The nonprofit rented out a screen at RCE Theaters for a private showing of "The Color Purple" and served food to those in attendance, including Mayor Melissa Elliott and City Manager Terrell Blackmon.

Prior to that, members of the nonprofit took a number of local officials, including Mayor Melissa Elliott, former Congresswoman Eva Clayton and City Manager Terrell Blackmon on a tour of the Rural Opportunity Connections Mobile Resources Unit.

The unit will service nine counties once it officially starts rolling "sometime in the next two weeks," said Melissa Richardson, GRRO's director of mental health services and programs, including Vance, Warren and Granville as well as Wilson, Pitt, Halifax, Edgecombe counties and the Haliwa-Saponi Tribal Area.

Community health workers will staff the ROC. Of some 30 GRRO has on tap, nine are state-certified peer supporters that will help those recovering from substance abuse disorders. Other services to be offered include free health screenings, free mental health counseling and peer support, educational workshops on topics like nutrition and healthy food prescriptions, a somewhat newfangled approach via BlueCross BlueShield of North Carolina meant to treat diet-related conditions and food insecurity.

GRRO is one of 10 nonprofits across the state to receive $200,000 in funding from BCBS over the next two years for the program, BCBS said in June.
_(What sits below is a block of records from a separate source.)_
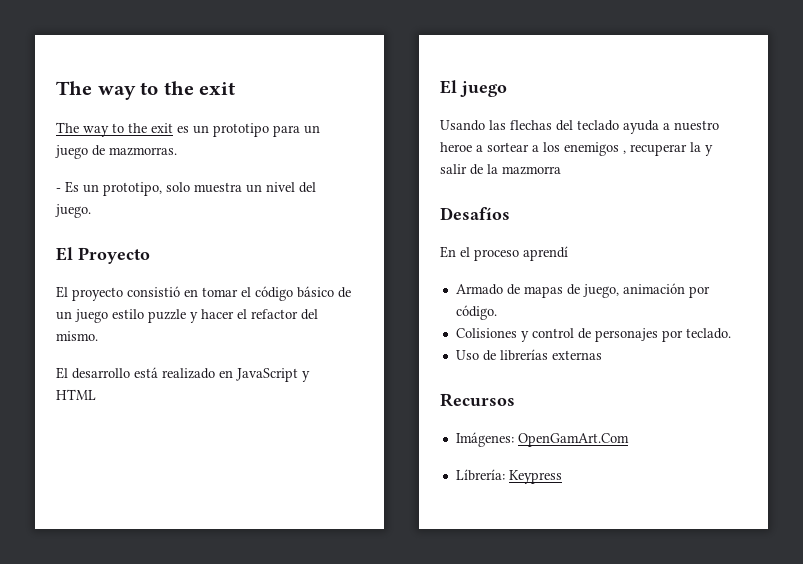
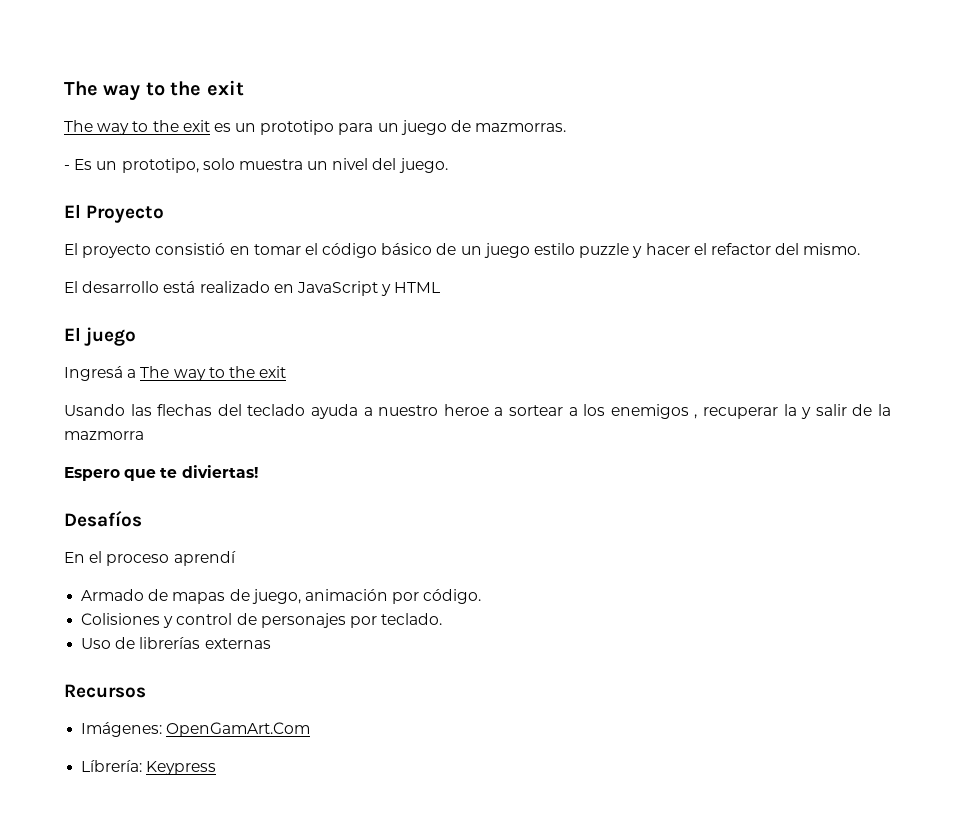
(507, 89) none -> [64,366,287,381] // Ingresá a The way to the exit
(561, 170) none -> [64,465,258,481] // Espero que te diviertas!

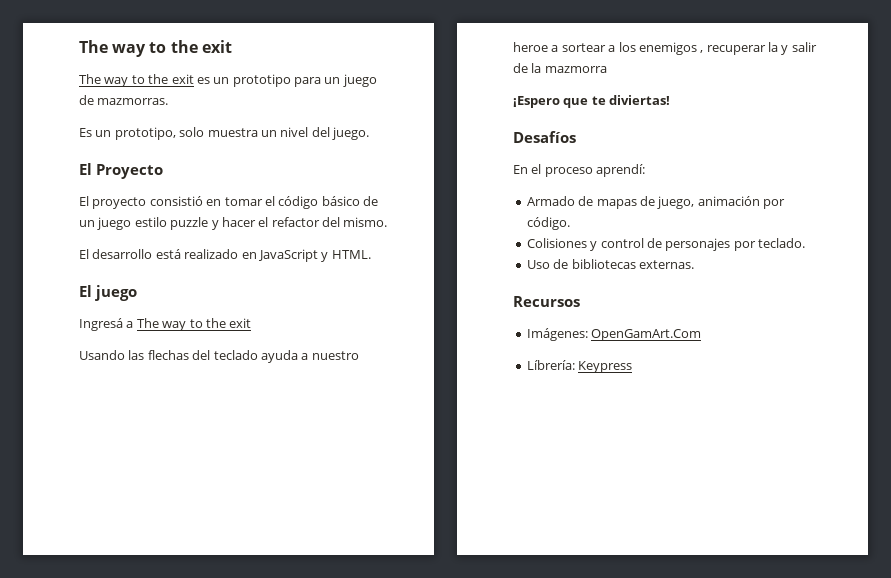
[64,165,70,170] - -> (169, 101) none
[394,282,441,293] HTML -> [331,250,371,259] HTML.
[64,467,120,481] Espero -> [513,96,560,108] ¡Espero
[173,551,236,566] aprendí -> [596,164,646,177] aprendí:
[139,637,271,649] librerías externas -> [571,259,694,269] bibliotecas externas.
The ROC's staff will also point patients in the direction of other resource providers if need be.

"The Rolling ROC is the expansion of a three-year project that started in 2021 with a smaller mobile unit that provided COVID testing and vaccination services in rural areas," said Henry Crews, co-founder and Executive Director of the Green Rural Redevelopment Organization.

"This new mobile unit helps GRRO reach people in rural areas that don't have access to adequate transportation and helps us address the social determinants of health in these communities. It's all about creating thriving rural communities and helping people gain access to the services they need when they need them."

The ROC's prototype was made operational during the pandemic back and offered COVID-19 testing and vaccines. A truck pulled it around its service area at the time. The new incarnation revealed on Friday was paid for with $70,000 of GRRO's operating funds.